- [Task objective] Starting at the top of the data and ending with the line that holds "With Ground Wire 55", transcribe each line exactly; include both ends.

*-*-*

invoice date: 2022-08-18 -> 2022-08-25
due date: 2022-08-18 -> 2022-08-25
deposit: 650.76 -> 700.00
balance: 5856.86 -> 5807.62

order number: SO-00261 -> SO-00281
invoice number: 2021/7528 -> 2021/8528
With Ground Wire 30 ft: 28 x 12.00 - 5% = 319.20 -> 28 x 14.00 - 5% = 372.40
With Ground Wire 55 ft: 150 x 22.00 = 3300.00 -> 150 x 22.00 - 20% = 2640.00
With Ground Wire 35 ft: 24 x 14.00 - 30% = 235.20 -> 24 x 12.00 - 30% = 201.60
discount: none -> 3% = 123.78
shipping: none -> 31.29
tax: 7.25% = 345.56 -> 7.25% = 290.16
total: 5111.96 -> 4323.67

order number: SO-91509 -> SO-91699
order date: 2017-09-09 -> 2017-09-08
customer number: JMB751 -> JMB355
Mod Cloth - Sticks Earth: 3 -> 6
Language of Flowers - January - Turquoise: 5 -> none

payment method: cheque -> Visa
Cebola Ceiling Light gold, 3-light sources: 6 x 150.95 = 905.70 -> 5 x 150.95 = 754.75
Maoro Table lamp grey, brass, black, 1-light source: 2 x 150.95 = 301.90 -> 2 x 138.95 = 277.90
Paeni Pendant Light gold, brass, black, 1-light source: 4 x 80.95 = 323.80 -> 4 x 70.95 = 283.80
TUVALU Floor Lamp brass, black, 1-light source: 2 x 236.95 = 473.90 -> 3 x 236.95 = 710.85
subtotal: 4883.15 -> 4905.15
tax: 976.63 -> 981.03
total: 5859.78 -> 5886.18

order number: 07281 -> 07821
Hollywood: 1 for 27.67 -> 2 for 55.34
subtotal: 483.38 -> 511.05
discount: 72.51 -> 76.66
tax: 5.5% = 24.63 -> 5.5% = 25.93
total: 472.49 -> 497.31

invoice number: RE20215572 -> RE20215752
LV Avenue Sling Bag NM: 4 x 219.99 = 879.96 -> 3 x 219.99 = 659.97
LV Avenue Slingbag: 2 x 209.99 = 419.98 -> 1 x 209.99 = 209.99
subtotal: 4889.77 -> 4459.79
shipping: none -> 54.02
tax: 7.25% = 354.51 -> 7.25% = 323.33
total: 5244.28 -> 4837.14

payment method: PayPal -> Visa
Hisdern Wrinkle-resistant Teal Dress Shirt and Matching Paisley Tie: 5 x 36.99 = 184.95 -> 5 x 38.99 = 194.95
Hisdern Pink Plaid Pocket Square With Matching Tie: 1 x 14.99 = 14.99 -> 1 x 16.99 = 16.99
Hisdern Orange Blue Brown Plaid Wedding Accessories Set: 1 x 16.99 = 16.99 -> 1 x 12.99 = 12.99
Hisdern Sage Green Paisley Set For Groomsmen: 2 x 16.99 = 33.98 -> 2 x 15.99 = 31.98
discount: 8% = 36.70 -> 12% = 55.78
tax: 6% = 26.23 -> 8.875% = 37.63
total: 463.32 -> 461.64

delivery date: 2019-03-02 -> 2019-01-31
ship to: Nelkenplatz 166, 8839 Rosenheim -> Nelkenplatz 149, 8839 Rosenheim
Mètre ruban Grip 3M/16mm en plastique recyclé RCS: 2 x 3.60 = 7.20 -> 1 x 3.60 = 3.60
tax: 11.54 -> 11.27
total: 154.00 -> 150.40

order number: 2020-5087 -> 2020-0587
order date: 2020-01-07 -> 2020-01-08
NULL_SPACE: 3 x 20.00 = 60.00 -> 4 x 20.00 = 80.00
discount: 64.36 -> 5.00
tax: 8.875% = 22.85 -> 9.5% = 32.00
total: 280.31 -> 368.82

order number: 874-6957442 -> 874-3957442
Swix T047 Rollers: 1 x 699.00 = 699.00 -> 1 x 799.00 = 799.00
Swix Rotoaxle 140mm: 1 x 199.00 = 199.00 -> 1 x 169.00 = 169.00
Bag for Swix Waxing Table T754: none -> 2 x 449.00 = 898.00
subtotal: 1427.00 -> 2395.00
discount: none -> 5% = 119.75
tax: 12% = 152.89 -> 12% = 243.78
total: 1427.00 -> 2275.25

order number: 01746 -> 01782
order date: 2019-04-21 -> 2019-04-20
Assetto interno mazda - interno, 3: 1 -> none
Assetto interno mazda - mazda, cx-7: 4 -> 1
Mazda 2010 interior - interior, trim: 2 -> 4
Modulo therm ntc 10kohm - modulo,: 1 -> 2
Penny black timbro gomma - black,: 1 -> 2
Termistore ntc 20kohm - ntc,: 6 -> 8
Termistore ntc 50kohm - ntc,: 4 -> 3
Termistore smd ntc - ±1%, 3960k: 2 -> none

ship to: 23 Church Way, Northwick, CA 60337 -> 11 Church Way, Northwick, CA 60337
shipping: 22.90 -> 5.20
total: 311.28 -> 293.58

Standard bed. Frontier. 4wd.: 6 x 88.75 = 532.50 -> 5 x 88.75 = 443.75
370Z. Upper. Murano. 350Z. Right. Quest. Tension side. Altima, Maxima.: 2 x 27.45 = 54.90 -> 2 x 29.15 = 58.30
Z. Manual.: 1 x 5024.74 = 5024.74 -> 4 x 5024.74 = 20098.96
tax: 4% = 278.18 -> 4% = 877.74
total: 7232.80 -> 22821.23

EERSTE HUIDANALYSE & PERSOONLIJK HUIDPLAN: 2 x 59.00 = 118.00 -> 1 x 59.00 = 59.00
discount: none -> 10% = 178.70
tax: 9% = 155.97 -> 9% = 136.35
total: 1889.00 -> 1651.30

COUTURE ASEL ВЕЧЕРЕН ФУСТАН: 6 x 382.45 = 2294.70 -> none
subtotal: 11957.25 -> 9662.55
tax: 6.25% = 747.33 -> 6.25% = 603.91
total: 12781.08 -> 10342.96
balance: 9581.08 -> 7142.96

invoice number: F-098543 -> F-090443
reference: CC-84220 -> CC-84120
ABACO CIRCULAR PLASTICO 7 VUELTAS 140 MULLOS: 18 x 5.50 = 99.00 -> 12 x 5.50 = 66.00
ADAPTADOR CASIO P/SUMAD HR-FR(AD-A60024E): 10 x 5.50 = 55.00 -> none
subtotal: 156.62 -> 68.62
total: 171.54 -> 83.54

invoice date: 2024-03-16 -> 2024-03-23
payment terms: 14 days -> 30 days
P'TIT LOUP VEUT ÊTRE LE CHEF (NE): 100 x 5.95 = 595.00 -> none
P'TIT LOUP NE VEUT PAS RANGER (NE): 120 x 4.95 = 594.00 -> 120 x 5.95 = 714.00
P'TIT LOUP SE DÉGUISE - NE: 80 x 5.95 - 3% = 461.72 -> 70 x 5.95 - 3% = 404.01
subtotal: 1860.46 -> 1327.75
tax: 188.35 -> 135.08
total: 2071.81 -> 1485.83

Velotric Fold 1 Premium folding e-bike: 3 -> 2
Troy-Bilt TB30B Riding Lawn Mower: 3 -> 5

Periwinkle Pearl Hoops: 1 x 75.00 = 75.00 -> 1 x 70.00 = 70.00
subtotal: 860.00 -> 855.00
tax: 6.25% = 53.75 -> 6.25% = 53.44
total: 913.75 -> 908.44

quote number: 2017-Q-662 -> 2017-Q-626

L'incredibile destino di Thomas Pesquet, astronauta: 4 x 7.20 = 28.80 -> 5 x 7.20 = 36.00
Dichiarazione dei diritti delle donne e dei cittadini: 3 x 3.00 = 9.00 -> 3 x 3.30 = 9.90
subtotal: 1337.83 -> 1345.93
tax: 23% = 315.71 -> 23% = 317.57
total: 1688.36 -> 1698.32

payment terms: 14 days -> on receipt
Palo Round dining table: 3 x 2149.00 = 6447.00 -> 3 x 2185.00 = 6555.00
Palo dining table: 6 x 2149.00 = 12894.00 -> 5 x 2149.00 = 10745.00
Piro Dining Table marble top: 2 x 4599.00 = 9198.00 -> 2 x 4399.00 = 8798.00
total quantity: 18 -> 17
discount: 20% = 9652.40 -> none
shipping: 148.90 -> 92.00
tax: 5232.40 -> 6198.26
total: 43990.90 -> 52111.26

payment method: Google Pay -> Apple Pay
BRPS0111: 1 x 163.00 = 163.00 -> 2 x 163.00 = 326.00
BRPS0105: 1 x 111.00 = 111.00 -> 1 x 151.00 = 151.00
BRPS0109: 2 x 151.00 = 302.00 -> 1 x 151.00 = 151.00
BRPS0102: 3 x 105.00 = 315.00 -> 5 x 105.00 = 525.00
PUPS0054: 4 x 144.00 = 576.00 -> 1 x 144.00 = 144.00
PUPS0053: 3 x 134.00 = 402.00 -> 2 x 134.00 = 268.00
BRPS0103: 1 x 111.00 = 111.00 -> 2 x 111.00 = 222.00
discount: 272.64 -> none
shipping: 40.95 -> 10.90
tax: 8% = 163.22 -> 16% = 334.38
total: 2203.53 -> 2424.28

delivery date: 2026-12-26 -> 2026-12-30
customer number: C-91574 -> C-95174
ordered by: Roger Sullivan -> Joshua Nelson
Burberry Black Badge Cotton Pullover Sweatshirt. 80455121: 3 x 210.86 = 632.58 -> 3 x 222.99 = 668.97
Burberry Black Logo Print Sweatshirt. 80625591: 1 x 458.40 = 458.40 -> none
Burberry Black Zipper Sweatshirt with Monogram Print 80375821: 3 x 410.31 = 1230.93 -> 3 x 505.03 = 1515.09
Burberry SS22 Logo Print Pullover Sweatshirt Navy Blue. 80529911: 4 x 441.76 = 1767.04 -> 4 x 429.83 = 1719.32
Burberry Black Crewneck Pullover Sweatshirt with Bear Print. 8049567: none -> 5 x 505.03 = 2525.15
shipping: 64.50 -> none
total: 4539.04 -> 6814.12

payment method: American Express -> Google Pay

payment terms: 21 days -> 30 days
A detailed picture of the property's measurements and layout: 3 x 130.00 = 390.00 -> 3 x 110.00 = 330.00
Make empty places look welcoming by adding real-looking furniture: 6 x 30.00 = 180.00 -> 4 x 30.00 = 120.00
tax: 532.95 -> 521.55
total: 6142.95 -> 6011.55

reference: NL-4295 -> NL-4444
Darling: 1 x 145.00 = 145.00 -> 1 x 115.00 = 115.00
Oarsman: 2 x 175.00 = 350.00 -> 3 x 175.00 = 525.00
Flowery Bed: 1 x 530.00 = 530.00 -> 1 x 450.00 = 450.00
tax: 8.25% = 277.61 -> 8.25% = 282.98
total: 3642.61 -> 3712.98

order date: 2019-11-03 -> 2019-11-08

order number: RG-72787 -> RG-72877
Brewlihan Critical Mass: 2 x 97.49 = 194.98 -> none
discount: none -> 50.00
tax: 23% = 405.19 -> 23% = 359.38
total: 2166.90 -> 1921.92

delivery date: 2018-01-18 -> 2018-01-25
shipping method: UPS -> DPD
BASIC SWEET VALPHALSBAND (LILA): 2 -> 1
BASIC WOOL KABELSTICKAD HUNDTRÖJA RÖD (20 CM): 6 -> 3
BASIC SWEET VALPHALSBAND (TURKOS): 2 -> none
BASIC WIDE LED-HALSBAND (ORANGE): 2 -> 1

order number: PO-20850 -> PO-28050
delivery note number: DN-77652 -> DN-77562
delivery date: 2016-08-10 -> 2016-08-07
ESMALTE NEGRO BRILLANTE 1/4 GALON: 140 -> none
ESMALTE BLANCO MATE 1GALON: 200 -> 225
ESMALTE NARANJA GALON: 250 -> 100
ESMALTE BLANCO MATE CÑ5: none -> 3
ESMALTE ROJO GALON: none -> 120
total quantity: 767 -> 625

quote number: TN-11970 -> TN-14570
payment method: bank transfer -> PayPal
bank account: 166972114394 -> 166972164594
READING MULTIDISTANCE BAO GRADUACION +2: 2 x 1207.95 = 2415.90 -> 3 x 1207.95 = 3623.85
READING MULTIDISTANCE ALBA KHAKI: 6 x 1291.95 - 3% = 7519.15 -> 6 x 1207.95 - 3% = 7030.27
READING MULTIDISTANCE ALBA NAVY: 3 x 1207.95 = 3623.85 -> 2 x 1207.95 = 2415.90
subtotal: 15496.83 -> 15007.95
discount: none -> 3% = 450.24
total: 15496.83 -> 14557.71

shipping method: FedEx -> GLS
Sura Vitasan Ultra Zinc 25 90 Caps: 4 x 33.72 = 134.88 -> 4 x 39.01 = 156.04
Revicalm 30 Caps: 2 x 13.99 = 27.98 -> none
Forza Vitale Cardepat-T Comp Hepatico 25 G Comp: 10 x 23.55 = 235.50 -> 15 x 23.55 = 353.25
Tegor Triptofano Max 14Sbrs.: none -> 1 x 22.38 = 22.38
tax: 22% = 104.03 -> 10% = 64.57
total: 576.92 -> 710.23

*-*-*

- [Output below]
invoice date: 2022-08-18 -> 2022-08-25
due date: 2022-08-18 -> 2022-08-25
deposit: 650.76 -> 700.00
balance: 5856.86 -> 5807.62

order number: SO-00261 -> SO-00281
invoice number: 2021/7528 -> 2021/8528
With Ground Wire 30 ft: 28 x 12.00 - 5% = 319.20 -> 28 x 14.00 - 5% = 372.40
With Ground Wire 55 ft: 150 x 22.00 = 3300.00 -> 150 x 22.00 - 20% = 2640.00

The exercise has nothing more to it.